-- Opening Marker --

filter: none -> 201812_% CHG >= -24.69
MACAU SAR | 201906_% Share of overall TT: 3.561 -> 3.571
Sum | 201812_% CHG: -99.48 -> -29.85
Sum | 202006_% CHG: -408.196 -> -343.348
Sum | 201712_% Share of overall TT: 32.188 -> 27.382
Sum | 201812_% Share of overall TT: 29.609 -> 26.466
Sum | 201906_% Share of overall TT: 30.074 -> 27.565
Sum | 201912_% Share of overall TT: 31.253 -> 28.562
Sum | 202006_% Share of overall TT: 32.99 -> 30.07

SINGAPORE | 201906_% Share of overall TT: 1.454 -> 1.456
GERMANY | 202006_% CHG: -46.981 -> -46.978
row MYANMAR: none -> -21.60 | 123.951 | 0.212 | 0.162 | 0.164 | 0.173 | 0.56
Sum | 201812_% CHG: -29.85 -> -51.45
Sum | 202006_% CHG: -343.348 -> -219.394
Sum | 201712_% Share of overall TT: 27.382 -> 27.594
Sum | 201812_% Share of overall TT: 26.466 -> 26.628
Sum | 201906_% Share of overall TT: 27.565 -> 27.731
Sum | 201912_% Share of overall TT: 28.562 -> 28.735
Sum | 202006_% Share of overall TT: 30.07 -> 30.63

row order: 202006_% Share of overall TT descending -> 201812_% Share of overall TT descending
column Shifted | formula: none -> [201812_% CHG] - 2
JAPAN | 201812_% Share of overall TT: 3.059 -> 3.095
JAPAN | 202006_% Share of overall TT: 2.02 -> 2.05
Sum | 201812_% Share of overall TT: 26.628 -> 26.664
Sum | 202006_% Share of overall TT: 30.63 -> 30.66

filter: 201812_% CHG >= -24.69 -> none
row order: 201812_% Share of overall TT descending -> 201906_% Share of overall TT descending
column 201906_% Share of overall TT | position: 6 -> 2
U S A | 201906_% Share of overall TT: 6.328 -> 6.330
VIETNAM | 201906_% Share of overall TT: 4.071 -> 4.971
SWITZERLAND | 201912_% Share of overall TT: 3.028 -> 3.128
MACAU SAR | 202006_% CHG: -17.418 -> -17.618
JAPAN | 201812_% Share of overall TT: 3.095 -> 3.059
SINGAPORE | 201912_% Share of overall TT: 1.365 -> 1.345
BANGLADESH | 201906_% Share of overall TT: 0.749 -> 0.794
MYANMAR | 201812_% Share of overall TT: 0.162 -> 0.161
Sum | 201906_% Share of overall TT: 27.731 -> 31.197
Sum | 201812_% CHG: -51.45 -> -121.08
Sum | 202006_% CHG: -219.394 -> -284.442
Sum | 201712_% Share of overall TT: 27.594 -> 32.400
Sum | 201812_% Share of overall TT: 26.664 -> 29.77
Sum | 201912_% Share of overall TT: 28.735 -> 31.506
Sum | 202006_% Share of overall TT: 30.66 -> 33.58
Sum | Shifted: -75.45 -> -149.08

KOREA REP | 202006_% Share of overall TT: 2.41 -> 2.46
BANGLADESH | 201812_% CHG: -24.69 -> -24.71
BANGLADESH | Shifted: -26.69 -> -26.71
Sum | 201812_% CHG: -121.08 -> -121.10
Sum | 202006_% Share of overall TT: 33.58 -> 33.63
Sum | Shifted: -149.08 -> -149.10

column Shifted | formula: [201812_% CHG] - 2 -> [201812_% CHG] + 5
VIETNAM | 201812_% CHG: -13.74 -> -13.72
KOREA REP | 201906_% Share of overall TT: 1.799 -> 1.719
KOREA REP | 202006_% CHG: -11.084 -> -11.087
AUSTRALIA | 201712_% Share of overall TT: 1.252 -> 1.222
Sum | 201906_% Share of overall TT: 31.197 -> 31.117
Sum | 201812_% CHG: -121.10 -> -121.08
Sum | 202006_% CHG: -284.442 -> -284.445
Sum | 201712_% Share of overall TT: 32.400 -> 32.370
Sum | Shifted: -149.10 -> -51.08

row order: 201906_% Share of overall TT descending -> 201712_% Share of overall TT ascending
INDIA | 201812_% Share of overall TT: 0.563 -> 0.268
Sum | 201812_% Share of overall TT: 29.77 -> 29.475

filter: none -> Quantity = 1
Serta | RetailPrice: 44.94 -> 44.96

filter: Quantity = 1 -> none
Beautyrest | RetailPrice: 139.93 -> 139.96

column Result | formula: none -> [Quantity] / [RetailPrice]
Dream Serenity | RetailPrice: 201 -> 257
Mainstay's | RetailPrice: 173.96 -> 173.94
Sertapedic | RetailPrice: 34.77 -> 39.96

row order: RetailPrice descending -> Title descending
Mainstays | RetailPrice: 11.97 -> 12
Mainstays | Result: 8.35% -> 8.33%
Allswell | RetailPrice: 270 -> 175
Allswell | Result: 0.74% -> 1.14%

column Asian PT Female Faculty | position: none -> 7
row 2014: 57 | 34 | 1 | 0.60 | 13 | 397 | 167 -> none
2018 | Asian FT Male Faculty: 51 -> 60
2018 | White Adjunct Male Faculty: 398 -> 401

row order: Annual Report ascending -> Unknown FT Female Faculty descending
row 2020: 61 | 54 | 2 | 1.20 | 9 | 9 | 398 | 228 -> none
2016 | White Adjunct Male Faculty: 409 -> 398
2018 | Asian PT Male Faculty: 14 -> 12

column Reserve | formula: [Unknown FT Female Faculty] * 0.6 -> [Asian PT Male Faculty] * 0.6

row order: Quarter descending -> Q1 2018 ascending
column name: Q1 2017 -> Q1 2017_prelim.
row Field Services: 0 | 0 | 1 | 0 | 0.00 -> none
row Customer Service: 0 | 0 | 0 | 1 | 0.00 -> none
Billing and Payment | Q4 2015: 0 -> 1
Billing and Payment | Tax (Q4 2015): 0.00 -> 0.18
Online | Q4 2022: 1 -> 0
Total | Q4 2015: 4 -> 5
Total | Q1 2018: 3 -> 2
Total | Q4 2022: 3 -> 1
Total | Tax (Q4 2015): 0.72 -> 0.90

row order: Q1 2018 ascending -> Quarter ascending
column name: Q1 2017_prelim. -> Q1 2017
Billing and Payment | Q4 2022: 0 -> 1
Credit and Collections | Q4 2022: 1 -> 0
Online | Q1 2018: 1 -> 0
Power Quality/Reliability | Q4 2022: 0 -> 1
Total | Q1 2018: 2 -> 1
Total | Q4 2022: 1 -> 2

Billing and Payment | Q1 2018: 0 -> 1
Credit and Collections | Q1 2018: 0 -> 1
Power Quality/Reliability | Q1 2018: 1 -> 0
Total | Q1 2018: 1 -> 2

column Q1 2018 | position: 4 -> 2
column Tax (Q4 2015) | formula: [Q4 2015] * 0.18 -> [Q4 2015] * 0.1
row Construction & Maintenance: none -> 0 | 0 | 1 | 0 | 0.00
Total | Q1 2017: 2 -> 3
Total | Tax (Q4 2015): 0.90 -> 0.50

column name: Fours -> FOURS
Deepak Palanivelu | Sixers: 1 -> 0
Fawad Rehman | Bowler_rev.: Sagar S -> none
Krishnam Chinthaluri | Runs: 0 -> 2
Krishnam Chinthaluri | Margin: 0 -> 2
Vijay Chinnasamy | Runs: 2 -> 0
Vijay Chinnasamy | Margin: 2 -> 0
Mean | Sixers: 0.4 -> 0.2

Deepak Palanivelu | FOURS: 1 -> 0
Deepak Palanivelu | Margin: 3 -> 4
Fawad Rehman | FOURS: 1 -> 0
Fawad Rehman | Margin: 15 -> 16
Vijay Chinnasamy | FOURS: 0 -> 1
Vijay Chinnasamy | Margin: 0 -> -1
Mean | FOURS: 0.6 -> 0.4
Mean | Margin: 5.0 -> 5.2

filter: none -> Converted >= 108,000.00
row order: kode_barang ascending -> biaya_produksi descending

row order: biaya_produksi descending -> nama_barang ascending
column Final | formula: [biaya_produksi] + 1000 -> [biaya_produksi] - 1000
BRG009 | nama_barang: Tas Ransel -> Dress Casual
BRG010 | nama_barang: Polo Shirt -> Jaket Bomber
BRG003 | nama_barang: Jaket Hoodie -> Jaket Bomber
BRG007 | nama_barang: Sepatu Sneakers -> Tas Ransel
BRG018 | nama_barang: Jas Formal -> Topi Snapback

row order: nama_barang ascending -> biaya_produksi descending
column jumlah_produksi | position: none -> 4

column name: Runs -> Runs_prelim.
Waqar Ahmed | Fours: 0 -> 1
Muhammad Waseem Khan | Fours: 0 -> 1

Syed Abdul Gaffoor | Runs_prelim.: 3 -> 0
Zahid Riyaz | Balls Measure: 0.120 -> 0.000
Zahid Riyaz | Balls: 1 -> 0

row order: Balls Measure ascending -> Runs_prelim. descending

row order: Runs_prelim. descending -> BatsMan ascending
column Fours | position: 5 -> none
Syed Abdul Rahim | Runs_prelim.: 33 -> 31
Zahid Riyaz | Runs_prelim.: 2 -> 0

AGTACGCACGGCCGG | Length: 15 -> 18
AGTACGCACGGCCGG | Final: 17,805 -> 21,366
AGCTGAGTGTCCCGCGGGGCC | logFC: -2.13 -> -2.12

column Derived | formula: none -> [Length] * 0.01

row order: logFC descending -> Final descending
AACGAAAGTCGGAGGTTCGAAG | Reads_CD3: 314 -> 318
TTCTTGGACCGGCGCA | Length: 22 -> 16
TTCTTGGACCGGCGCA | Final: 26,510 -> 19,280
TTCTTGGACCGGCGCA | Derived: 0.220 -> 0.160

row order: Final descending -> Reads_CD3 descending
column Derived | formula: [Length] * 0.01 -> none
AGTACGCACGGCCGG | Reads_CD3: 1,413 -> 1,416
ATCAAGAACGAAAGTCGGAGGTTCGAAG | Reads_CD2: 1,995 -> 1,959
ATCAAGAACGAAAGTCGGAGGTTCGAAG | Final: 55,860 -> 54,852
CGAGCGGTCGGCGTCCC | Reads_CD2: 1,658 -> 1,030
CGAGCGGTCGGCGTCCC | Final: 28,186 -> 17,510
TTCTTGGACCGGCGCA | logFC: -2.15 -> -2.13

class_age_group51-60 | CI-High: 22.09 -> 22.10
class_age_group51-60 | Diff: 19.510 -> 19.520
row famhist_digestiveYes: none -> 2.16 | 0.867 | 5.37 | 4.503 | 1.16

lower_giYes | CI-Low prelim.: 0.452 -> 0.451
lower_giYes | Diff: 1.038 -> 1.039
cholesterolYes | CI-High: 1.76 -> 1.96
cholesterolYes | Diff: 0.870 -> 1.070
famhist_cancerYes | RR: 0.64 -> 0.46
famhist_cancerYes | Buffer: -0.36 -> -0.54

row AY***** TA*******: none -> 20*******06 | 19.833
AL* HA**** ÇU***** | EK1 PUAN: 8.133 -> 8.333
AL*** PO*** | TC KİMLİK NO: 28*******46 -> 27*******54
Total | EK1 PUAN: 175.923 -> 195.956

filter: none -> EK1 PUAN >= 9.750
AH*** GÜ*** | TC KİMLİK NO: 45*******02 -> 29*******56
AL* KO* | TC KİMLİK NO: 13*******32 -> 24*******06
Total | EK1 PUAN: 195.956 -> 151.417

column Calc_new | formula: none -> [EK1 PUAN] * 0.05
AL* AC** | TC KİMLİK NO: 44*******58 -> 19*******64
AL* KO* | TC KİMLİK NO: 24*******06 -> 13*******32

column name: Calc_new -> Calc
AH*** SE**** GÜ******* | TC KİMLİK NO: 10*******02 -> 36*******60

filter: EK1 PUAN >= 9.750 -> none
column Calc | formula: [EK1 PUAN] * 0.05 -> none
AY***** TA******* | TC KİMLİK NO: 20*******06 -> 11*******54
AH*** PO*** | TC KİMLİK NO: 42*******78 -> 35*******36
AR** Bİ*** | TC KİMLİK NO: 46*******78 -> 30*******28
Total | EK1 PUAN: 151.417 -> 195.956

-- Closing Marker --

Exercise goal: Everything from the line with "Sum | 202006_% Share of overall TT: 30.07" through the line with "JAPAN | 202006_%" in the listing above must be retyped exactly, with nothing added.

Result:
Sum | 202006_% Share of overall TT: 30.07 -> 30.63

row order: 202006_% Share of overall TT descending -> 201812_% Share of overall TT descending
column Shifted | formula: none -> [201812_% CHG] - 2
JAPAN | 201812_% Share of overall TT: 3.059 -> 3.095
JAPAN | 202006_% Share of overall TT: 2.02 -> 2.05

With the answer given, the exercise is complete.